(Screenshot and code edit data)
-----

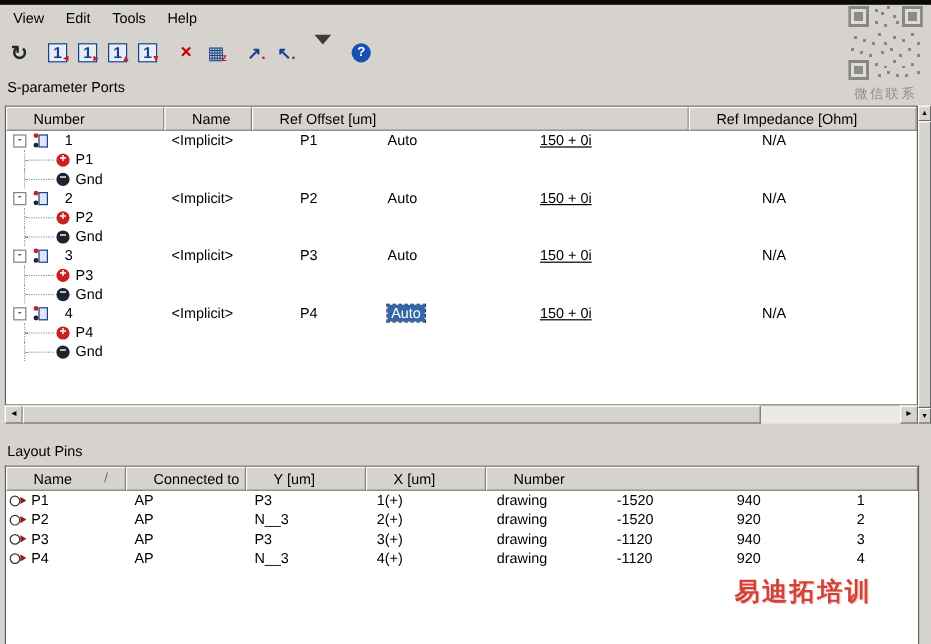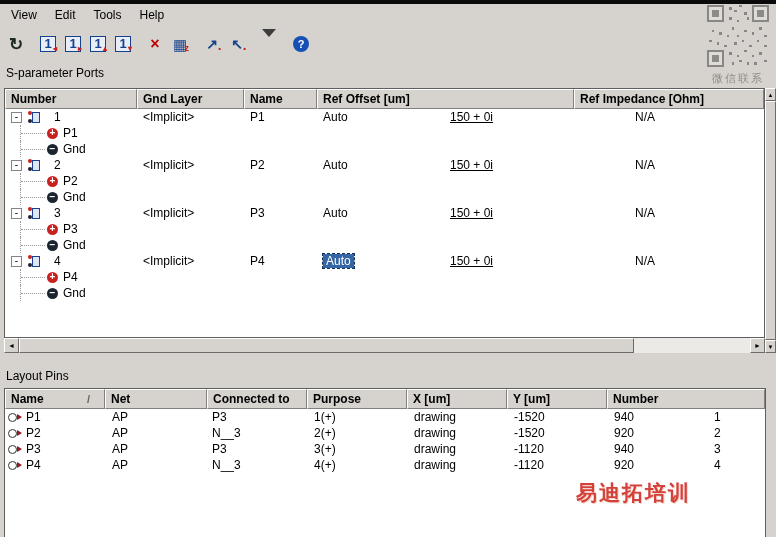--- a/index.html
+++ b/index.html
@@ -27,22 +27,22 @@
   .funnel-stem{width:3px;height:6px;background:#3c3c3c;margin:0 auto;}
   .help-circle{width:16px;height:16px;border-radius:50%;background:#1650b4;color:#fff;font-weight:bold;font-size:11px;display:flex;align-items:center;justify-content:center;}
 
   .sec-label{position:absolute;left:6px;}
   .lab1{top:66px;}
   .lab2{top:369px;}
 
   
   .table1{position:absolute;left:4px;top:88px;width:761px;height:250px;background:#fff;border:1px solid #5f5f5f;box-sizing:border-box;overflow:hidden;}
   .thead{display:flex;height:20px;background:#d6d3ce;}
-  .hcell{box-sizing:border-box;display:flex;align-items:center;padding-left:5px;white-space:nowrap;overflow:hidden;
-    border-top:1px solid #fff;border-left:1px solid #fff;border-right:1px solid #808080;border-bottom:1px solid #808080;font-weight:bold;}
+  .hcell{box-sizing:border-box;display:flex;align-items:center;padding-left:22px;white-space:nowrap;overflow:hidden;
+    border-top:1px solid #fff;border-left:1px solid #fff;border-right:1px solid #808080;border-bottom:1px solid #808080;}
   .c0{width:132px}.c1{width:107px}.c2{width:73px}.c3{width:120px}.c4{width:190px}.c5{flex:1}
   .t1row{display:flex;height:16px;line-height:16px;white-space:nowrap;align-items:center;}
   .cell{box-sizing:border-box;padding-left:6px;overflow:hidden;height:16px;}
   .cell.cnum{display:flex;align-items:center;padding-left:3px;}
   .cell.cimp{padding-left:13px;text-decoration:underline;}
   .cell.coff{padding-left:8px;}
   .expander{width:9px;height:9px;border:1px solid #848284;background:#fff;font-size:10px;line-height:7px;text-align:center;display:inline-block;margin-left:3px;flex:none;}
   .porticon{width:13px;height:12px;position:relative;margin-left:6px;display:inline-block;flex:none;}
   .porticon .a{position:absolute;left:4px;top:1px;width:6px;height:9px;border:1px solid #1a3f94;background:#dfe6f5;}
   .porticon .b{position:absolute;left:0;top:0;width:4px;height:4px;border-radius:50%;background:#c9211e;}
@@ -73,21 +73,21 @@
   .cell2.cname2{display:flex;align-items:center;padding-left:3px;}
   .sort{margin-left:auto;margin-right:14px;color:#666;font-size:11px;}
   .lpin{width:14px;height:12px;position:relative;display:inline-block;flex:none;}
   .lp-c{position:absolute;left:0;top:2px;width:7px;height:7px;border:1px solid #333;border-radius:50%;background:#fff;}
   .lp-a{position:absolute;right:0;top:3px;width:0;height:0;border-top:3px solid transparent;border-bottom:3px solid transparent;border-left:5px solid #8a1f1b;}
   .lplabel{margin-left:4px;}
 
   
   .qr{position:absolute;top:5px;right:1px;width:74px;text-align:center;}
   .qr-caption{font-size:11px;color:#8f8d88;margin-top:1px;letter-spacing:2px;}
-  .brand{position:absolute;left:576px;top:479px;text-align:center;}
+  .brand{position:absolute;left:612px;top:479px;text-align:center;}
   .brand-title{font-size:21px;font-weight:bold;color:#d4403a;letter-spacing:2px;text-shadow:1px 1px 0 #f3d7cd;}
   .brand-tag{font-size:12px;color:#bcb8b2;margin-top:4px;letter-spacing:1px;text-shadow:1px 1px 0 #fff;}
 </style>
 </head>
 <body>
 
 <div class="screen">
   <div class="topstrip"></div>
 
   <div class="menubar">
@@ -143,21 +143,20 @@
     <div class="tbtn">
         <span class="help-circle">?</span>
       </div>
   </div>
 
   <div class="sec-label lab1">S-parameter Ports</div>
 
   <div class="table1">
     <div class="thead">
       <div class="hcell c0">Number</div>
-      <div class="hcell c1">Gnd Layer</div>
       <div class="hcell c2">Name</div>
       <div class="hcell c5">Ref Offset [um]</div>
       <div class="hcell c4">Ref Impedance [Ohm]</div>
     </div>
 
     <div class="t1row">
       <div class="cell cnum c0">
         <span class="expander">-</span>
         <span class="porticon">
             <i class="a"></i>
@@ -303,25 +302,23 @@
   </div>
 
   <div class="sec-label lab2">Layout Pins</div>
 
   <div class="table2">
     <div class="thead">
       <div class="hcell x0">
           <span>Name</span>
           <span class="sort">/</span>
         </div>
-      <div class="hcell x2">Net</div>
       <div class="hcell x3">Connected to</div>
-      <div class="hcell x4">Purpose</div>
+      <div class="hcell x6">Y [um]</div>
       <div class="hcell x5">X [um]</div>
-      <div class="hcell x6">Y [um]</div>
       <div class="hcell x7">Number</div>
     </div>
 
     <div class="t2row">
       <div class="cell2 cname2 x0">
         <span class="lpin">
             <i class="lp-c"></i>
             <i class="lp-a"></i>
           </span>
         <span class="lplabel">P1</span>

-----

**WORK ITEM**
Here the records must be restated exactly, minus any images.

**PROBLEM SOLUTION**
--- a/index.html
+++ b/index.html
@@ -27,22 +27,22 @@
   .funnel-stem{width:3px;height:6px;background:#3c3c3c;margin:0 auto;}
   .help-circle{width:16px;height:16px;border-radius:50%;background:#1650b4;color:#fff;font-weight:bold;font-size:11px;display:flex;align-items:center;justify-content:center;}
 
   .sec-label{position:absolute;left:6px;}
   .lab1{top:66px;}
   .lab2{top:369px;}
 
   
   .table1{position:absolute;left:4px;top:88px;width:761px;height:250px;background:#fff;border:1px solid #5f5f5f;box-sizing:border-box;overflow:hidden;}
   .thead{display:flex;height:20px;background:#d6d3ce;}
-  .hcell{box-sizing:border-box;display:flex;align-items:center;padding-left:5px;white-space:nowrap;overflow:hidden;
-    border-top:1px solid #fff;border-left:1px solid #fff;border-right:1px solid #808080;border-bottom:1px solid #808080;font-weight:bold;}
+  .hcell{box-sizing:border-box;display:flex;align-items:center;padding-left:22px;white-space:nowrap;overflow:hidden;
+    border-top:1px solid #fff;border-left:1px solid #fff;border-right:1px solid #808080;border-bottom:1px solid #808080;}
   .c0{width:132px}.c1{width:107px}.c2{width:73px}.c3{width:120px}.c4{width:190px}.c5{flex:1}
   .t1row{display:flex;height:16px;line-height:16px;white-space:nowrap;align-items:center;}
   .cell{box-sizing:border-box;padding-left:6px;overflow:hidden;height:16px;}
   .cell.cnum{display:flex;align-items:center;padding-left:3px;}
   .cell.cimp{padding-left:13px;text-decoration:underline;}
   .cell.coff{padding-left:8px;}
   .expander{width:9px;height:9px;border:1px solid #848284;background:#fff;font-size:10px;line-height:7px;text-align:center;display:inline-block;margin-left:3px;flex:none;}
   .porticon{width:13px;height:12px;position:relative;margin-left:6px;display:inline-block;flex:none;}
   .porticon .a{position:absolute;left:4px;top:1px;width:6px;height:9px;border:1px solid #1a3f94;background:#dfe6f5;}
   .porticon .b{position:absolute;left:0;top:0;width:4px;height:4px;border-radius:50%;background:#c9211e;}
@@ -73,21 +73,21 @@
   .cell2.cname2{display:flex;align-items:center;padding-left:3px;}
   .sort{margin-left:auto;margin-right:14px;color:#666;font-size:11px;}
   .lpin{width:14px;height:12px;position:relative;display:inline-block;flex:none;}
   .lp-c{position:absolute;left:0;top:2px;width:7px;height:7px;border:1px solid #333;border-radius:50%;background:#fff;}
   .lp-a{position:absolute;right:0;top:3px;width:0;height:0;border-top:3px solid transparent;border-bottom:3px solid transparent;border-left:5px solid #8a1f1b;}
   .lplabel{margin-left:4px;}
 
   
   .qr{position:absolute;top:5px;right:1px;width:74px;text-align:center;}
   .qr-caption{font-size:11px;color:#8f8d88;margin-top:1px;letter-spacing:2px;}
-  .brand{position:absolute;left:576px;top:479px;text-align:center;}
+  .brand{position:absolute;left:612px;top:479px;text-align:center;}
   .brand-title{font-size:21px;font-weight:bold;color:#d4403a;letter-spacing:2px;text-shadow:1px 1px 0 #f3d7cd;}
   .brand-tag{font-size:12px;color:#bcb8b2;margin-top:4px;letter-spacing:1px;text-shadow:1px 1px 0 #fff;}
 </style>
 </head>
 <body>
 
 <div class="screen">
   <div class="topstrip"></div>
 
   <div class="menubar">
@@ -143,21 +143,20 @@
     <div class="tbtn">
         <span class="help-circle">?</span>
       </div>
   </div>
 
   <div class="sec-label lab1">S-parameter Ports</div>
 
   <div class="table1">
     <div class="thead">
       <div class="hcell c0">Number</div>
-      <div class="hcell c1">Gnd Layer</div>
       <div class="hcell c2">Name</div>
       <div class="hcell c5">Ref Offset [um]</div>
       <div class="hcell c4">Ref Impedance [Ohm]</div>
     </div>
 
     <div class="t1row">
       <div class="cell cnum c0">
         <span class="expander">-</span>
         <span class="porticon">
             <i class="a"></i>
@@ -303,25 +302,23 @@
   </div>
 
   <div class="sec-label lab2">Layout Pins</div>
 
   <div class="table2">
     <div class="thead">
       <div class="hcell x0">
           <span>Name</span>
           <span class="sort">/</span>
         </div>
-      <div class="hcell x2">Net</div>
       <div class="hcell x3">Connected to</div>
-      <div class="hcell x4">Purpose</div>
+      <div class="hcell x6">Y [um]</div>
       <div class="hcell x5">X [um]</div>
-      <div class="hcell x6">Y [um]</div>
       <div class="hcell x7">Number</div>
     </div>
 
     <div class="t2row">
       <div class="cell2 cname2 x0">
         <span class="lpin">
             <i class="lp-c"></i>
             <i class="lp-a"></i>
           </span>
         <span class="lplabel">P1</span>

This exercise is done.